◆ **What the exercise asks**
Keep the images out while you set down the data exactly.
### Material for this exercise ###
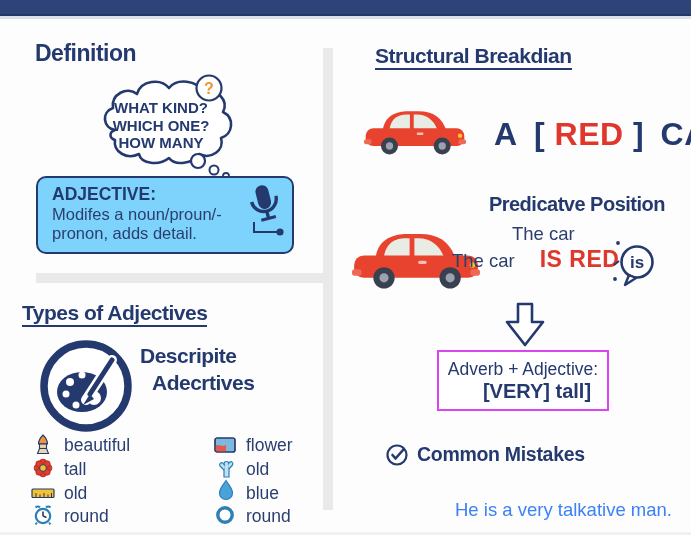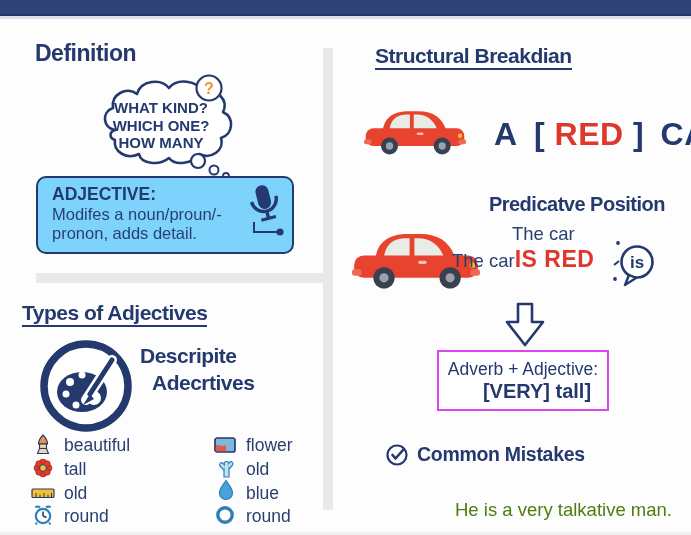--- a/index.html
+++ b/index.html
@@ -23,27 +23,27 @@
   .adjective-box .body2{position:absolute;left:14px;top:46px;font-size:16.5px;font-weight:500;color:#2a3f70;}
   .desc-title{left:140px;top:342px;font-size:21px;font-weight:700;letter-spacing:-0.5px;line-height:1.3;}
   .desc-title .l2{padding-left:12px;}
   .ex-label{font-size:17.5px;font-weight:500;color:#2a3f70;}
   .phrase{left:494px;top:116px;font-size:32px;font-weight:700;letter-spacing:0.5px;white-space:nowrap;}
   .phrase .red{color:#df372b;}
   .phrase .gap{display:inline-block;width:7px;}
   .pred-line1{left:512px;top:223px;font-size:18.5px;font-weight:500;color:#2a3f70;}
   .pred-line2{left:452px;top:246px;white-space:nowrap;display:flex;align-items:baseline;}
   .pred-line2 .t{font-size:18.5px;font-weight:500;color:#2a3f70;}
-  .pred-line2 .r{font-size:23px;font-weight:700;color:#df372b;margin-left:0;letter-spacing:0.5px;}
+  .pred-line2 .r{font-size:23px;font-weight:700;color:#df372b;margin-left:25px;letter-spacing:0.5px;}
   .adverb-box{left:437px;top:350px;width:168px;height:57px;border:2px solid #d946ef;background:#fff;text-align:center;}
   .adverb-box .l1{margin-top:7px;font-size:17.5px;font-weight:500;}
   .adverb-box .l2{font-size:20px;font-weight:700;padding-left:28px;}
   .mistake-head{left:417px;top:443px;font-size:19.5px;font-weight:700;letter-spacing:-0.3px;}
   .wrong{left:455px;top:477px;font-size:18.5px;font-weight:500;color:#2a3f70;text-decoration:line-through;text-decoration-color:#de8a5c;text-decoration-thickness:2px;}
-  .correct{left:455px;top:499px;font-size:18.5px;font-weight:500;color:#4d7c0f;}
+  .correct{left:455px;top:499px;font-size:18.5px;font-weight:500;color:#3b82f6;}
   .bottom-edge{left:0;top:532px;width:691px;height:3px;background:#f1f1f1;}
   svg{display:block;}
   svg text{font-family:"Liberation Sans",sans-serif;}
 </style>
 </head>
 <body>
 
 <div class="stage">
 
   <div class="abs topbar"></div>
###
◆ **Written reply**
--- a/index.html
+++ b/index.html
@@ -23,27 +23,27 @@
   .adjective-box .body2{position:absolute;left:14px;top:46px;font-size:16.5px;font-weight:500;color:#2a3f70;}
   .desc-title{left:140px;top:342px;font-size:21px;font-weight:700;letter-spacing:-0.5px;line-height:1.3;}
   .desc-title .l2{padding-left:12px;}
   .ex-label{font-size:17.5px;font-weight:500;color:#2a3f70;}
   .phrase{left:494px;top:116px;font-size:32px;font-weight:700;letter-spacing:0.5px;white-space:nowrap;}
   .phrase .red{color:#df372b;}
   .phrase .gap{display:inline-block;width:7px;}
   .pred-line1{left:512px;top:223px;font-size:18.5px;font-weight:500;color:#2a3f70;}
   .pred-line2{left:452px;top:246px;white-space:nowrap;display:flex;align-items:baseline;}
   .pred-line2 .t{font-size:18.5px;font-weight:500;color:#2a3f70;}
-  .pred-line2 .r{font-size:23px;font-weight:700;color:#df372b;margin-left:0;letter-spacing:0.5px;}
+  .pred-line2 .r{font-size:23px;font-weight:700;color:#df372b;margin-left:25px;letter-spacing:0.5px;}
   .adverb-box{left:437px;top:350px;width:168px;height:57px;border:2px solid #d946ef;background:#fff;text-align:center;}
   .adverb-box .l1{margin-top:7px;font-size:17.5px;font-weight:500;}
   .adverb-box .l2{font-size:20px;font-weight:700;padding-left:28px;}
   .mistake-head{left:417px;top:443px;font-size:19.5px;font-weight:700;letter-spacing:-0.3px;}
   .wrong{left:455px;top:477px;font-size:18.5px;font-weight:500;color:#2a3f70;text-decoration:line-through;text-decoration-color:#de8a5c;text-decoration-thickness:2px;}
-  .correct{left:455px;top:499px;font-size:18.5px;font-weight:500;color:#4d7c0f;}
+  .correct{left:455px;top:499px;font-size:18.5px;font-weight:500;color:#3b82f6;}
   .bottom-edge{left:0;top:532px;width:691px;height:3px;background:#f1f1f1;}
   svg{display:block;}
   svg text{font-family:"Liberation Sans",sans-serif;}
 </style>
 </head>
 <body>
 
 <div class="stage">
 
   <div class="abs topbar"></div>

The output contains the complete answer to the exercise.